Avoid drinking water during meal times

Avoid drinking water 40 minutes either side of eating. This will only serve to dilute your gastric juices.

Fermented foods

There are many reasons why fermented foods are frankly fabulous. Many of which we will cover shortly, however in terms of increasing stomach acidity, foods like sauerkraut (fermented cabbage) are swimming in lactic acid, perfect for increasing stomach acidity and improving digestion.



More raw!

Add some fresh raw veggies and salad onto your lunch plate. Raw foods contain high levels of enzymes, ideal for breaking down food, especially when doused in an acidic vinaigrette dressing packed with goodness (see raw slaw recipes)

Apple cider vinegar

Apple cider vinegar is a fermented drink that is high in acetic acid. This helps to re-acidify the stomach as well as introducing a host of good gut bacteria. Drinking20ml of apple cider vinegar before eating not only acidifies the stomach but also reduces the blood glucose spike of meals, reducing the need for insulin, therefore encouraging fat-burning.


A raw, unpasteurised apple cider vinegar with the Mother is an ideal store cupboard essential- I LOVE Willy’s apple cider vinegar. It is bio organic, that means the 300-year old orchard hasn’t been touched by modern farming methods, working with natures natural cycles provides optimally high nutrients and 48 varieties of apple trees. It has been reported as being one of the oldest orchards in the UK. It also tastes delicious…and I’ve tried a lot of apple cider vinegars! It introduces live bacteria to your gut as well as improving acidity.
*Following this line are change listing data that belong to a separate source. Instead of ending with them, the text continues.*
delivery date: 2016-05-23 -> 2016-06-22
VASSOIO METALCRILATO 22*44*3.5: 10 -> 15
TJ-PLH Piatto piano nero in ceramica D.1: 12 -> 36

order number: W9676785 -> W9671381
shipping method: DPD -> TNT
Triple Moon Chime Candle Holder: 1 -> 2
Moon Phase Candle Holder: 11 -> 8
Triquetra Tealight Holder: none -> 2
As you will learn throughout this book, ACV has multiple health benefits!

For stomach ulcers

Cabbage juice can be very beneficial for stomach ulcers. If sauerkraut is too acid, you can try juicing cabbages as an alternative or simply eating more cabbage. The chlorophyll in green leafy vegetables has also been reported to aid in stomach ulcer healing as does liquorish root (not the sweets!)and zinc carnosine.

Betaine HCL

Betaine is a natural compound found in beets and spinach. Betaine HCL is a combination of betaine and HCL (hydrochloricacid). Betaine HCL is great for preventing bad bacteria flourishing by creating more acidity in the stomach. It activates enzymes that breaks down proteins and the increased acidity can help kill pathogens. It is ideal in acidifying the stomach and helping to combat acid reflux. It can be taken before a meal, however it can take a while to build up because it’s not very acidic, it’s a natural product. Antibiotics and antacids can affect gut acidity levels and so betaine HCL can be the necessary natural extra kick needed to increase stomach acidity after a course of antibiotics or antacids. Once acidity is built up, you can come off betaine HCL, it is not necessary as a long-term addition, not like AVC which has benefits from taking daily for the long term!
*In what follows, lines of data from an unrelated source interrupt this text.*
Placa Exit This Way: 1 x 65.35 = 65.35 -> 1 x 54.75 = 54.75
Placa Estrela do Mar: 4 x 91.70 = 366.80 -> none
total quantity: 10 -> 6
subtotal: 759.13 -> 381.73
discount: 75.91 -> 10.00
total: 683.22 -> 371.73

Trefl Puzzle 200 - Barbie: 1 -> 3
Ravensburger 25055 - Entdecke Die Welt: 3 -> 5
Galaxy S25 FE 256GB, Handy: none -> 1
My daily supplements are now absorbed by my stomach due to the increased acidic environment. As well as my daily fermented foods and Apple Cider Vinegar, I take Wiley's Bold Vision, which not only protects my vision from the damaging light form my (over!) laptop use, but improves my gut acidity through increasing my zinc levels. I also take Wiley's Finest Peak EPA fish oils, Hunter & Gather Liver supplements (for Vitamin A, B12 and trace minerals) and Potassium Magnesium citrate by Viridian.


Increasing your stomach acidity can increase your nutrient absorption and the habitat of the gut microbiome...which is another subject entirely!